** Task item **
An exact copy of every record, without the pictures, is what should come back.
====== Material for this exercise
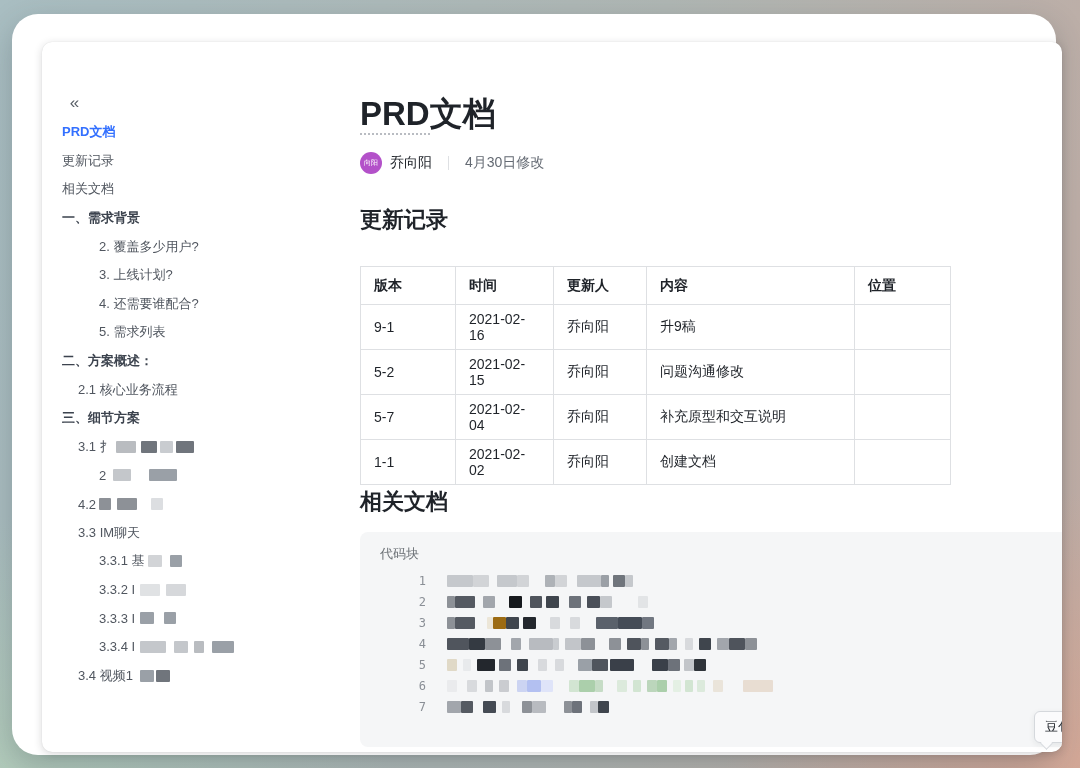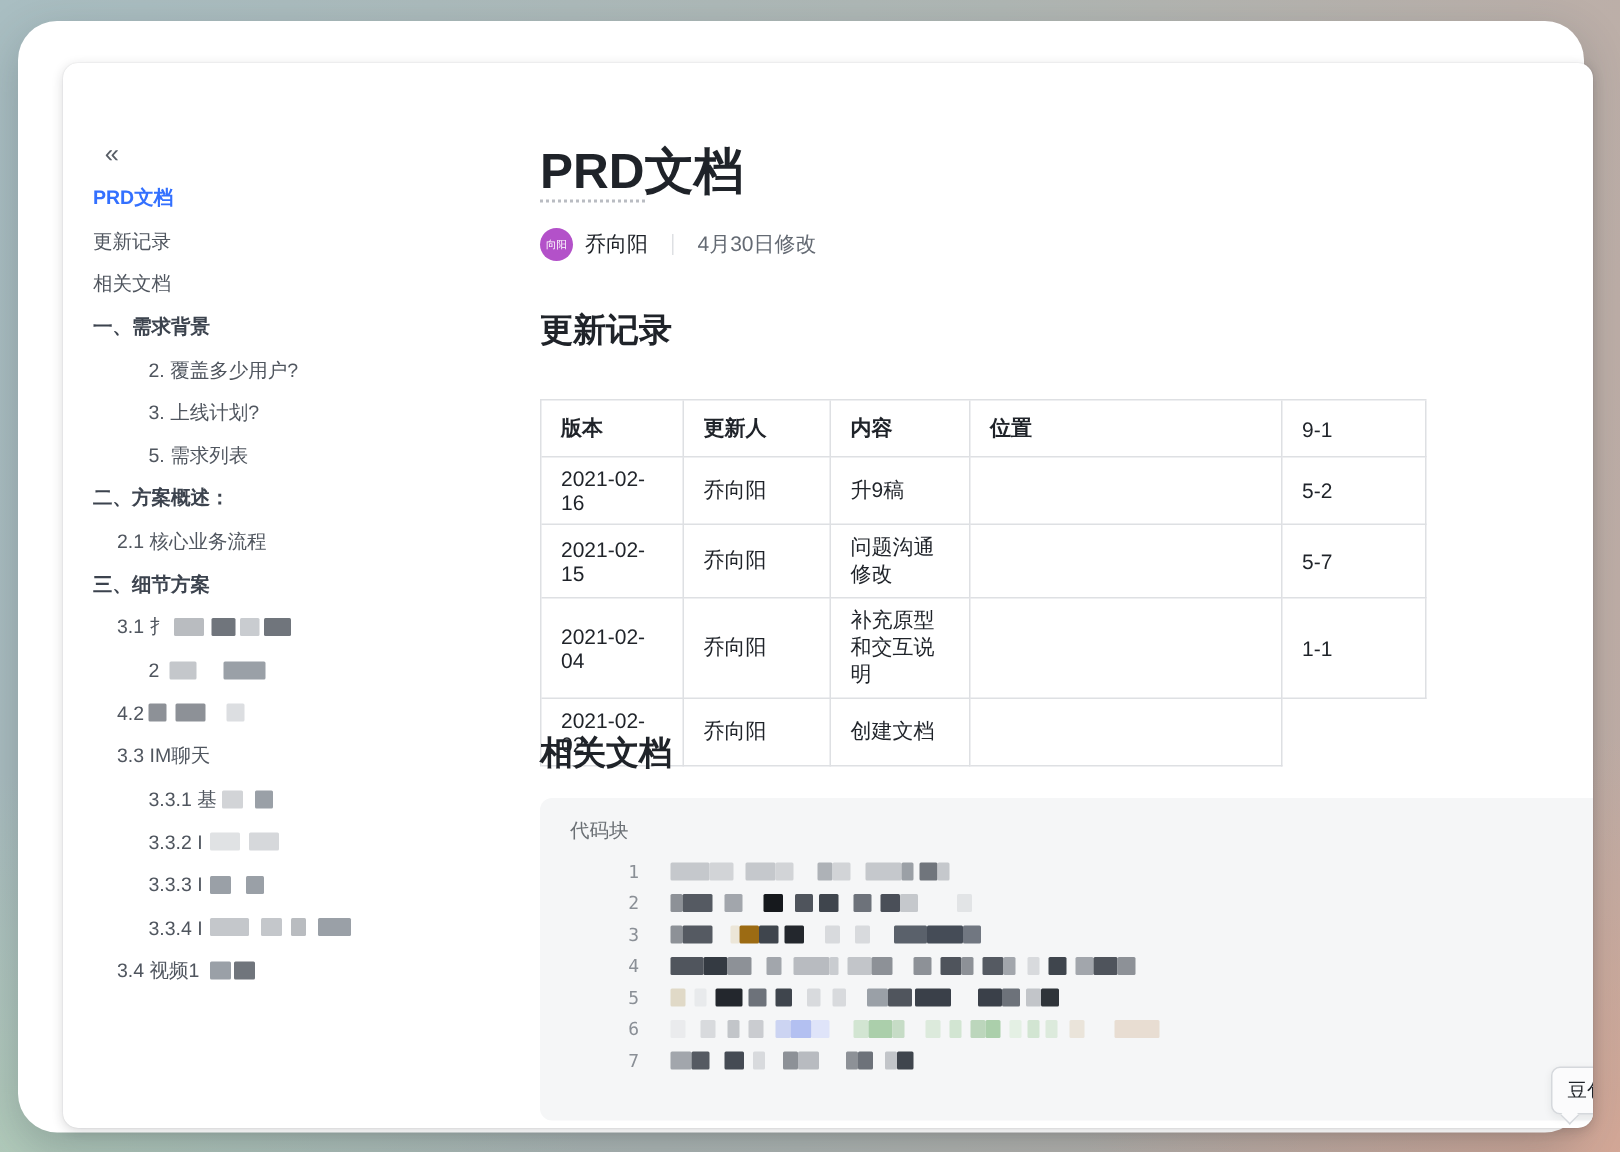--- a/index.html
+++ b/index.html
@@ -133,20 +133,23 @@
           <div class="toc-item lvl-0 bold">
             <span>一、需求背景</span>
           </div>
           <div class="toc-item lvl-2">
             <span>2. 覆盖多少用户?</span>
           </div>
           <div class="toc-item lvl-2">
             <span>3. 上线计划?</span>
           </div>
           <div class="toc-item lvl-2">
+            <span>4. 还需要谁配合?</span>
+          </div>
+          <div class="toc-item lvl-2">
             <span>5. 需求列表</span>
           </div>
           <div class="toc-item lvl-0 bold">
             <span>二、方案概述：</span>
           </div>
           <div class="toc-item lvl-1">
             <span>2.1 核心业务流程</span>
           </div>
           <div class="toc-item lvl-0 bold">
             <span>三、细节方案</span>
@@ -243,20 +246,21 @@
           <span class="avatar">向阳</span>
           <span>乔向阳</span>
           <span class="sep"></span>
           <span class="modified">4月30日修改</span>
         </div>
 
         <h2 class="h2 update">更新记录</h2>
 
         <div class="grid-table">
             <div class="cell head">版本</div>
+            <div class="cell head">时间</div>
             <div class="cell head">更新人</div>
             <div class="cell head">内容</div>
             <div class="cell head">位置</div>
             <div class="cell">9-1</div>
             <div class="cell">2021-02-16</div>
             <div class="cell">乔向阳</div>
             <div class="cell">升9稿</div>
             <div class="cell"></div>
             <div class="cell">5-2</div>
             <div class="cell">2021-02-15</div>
============
** Result of the exercise **
--- a/index.html
+++ b/index.html
@@ -133,20 +133,23 @@
           <div class="toc-item lvl-0 bold">
             <span>一、需求背景</span>
           </div>
           <div class="toc-item lvl-2">
             <span>2. 覆盖多少用户?</span>
           </div>
           <div class="toc-item lvl-2">
             <span>3. 上线计划?</span>
           </div>
           <div class="toc-item lvl-2">
+            <span>4. 还需要谁配合?</span>
+          </div>
+          <div class="toc-item lvl-2">
             <span>5. 需求列表</span>
           </div>
           <div class="toc-item lvl-0 bold">
             <span>二、方案概述：</span>
           </div>
           <div class="toc-item lvl-1">
             <span>2.1 核心业务流程</span>
           </div>
           <div class="toc-item lvl-0 bold">
             <span>三、细节方案</span>
@@ -243,20 +246,21 @@
           <span class="avatar">向阳</span>
           <span>乔向阳</span>
           <span class="sep"></span>
           <span class="modified">4月30日修改</span>
         </div>
 
         <h2 class="h2 update">更新记录</h2>
 
         <div class="grid-table">
             <div class="cell head">版本</div>
+            <div class="cell head">时间</div>
             <div class="cell head">更新人</div>
             <div class="cell head">内容</div>
             <div class="cell head">位置</div>
             <div class="cell">9-1</div>
             <div class="cell">2021-02-16</div>
             <div class="cell">乔向阳</div>
             <div class="cell">升9稿</div>
             <div class="cell"></div>
             <div class="cell">5-2</div>
             <div class="cell">2021-02-15</div>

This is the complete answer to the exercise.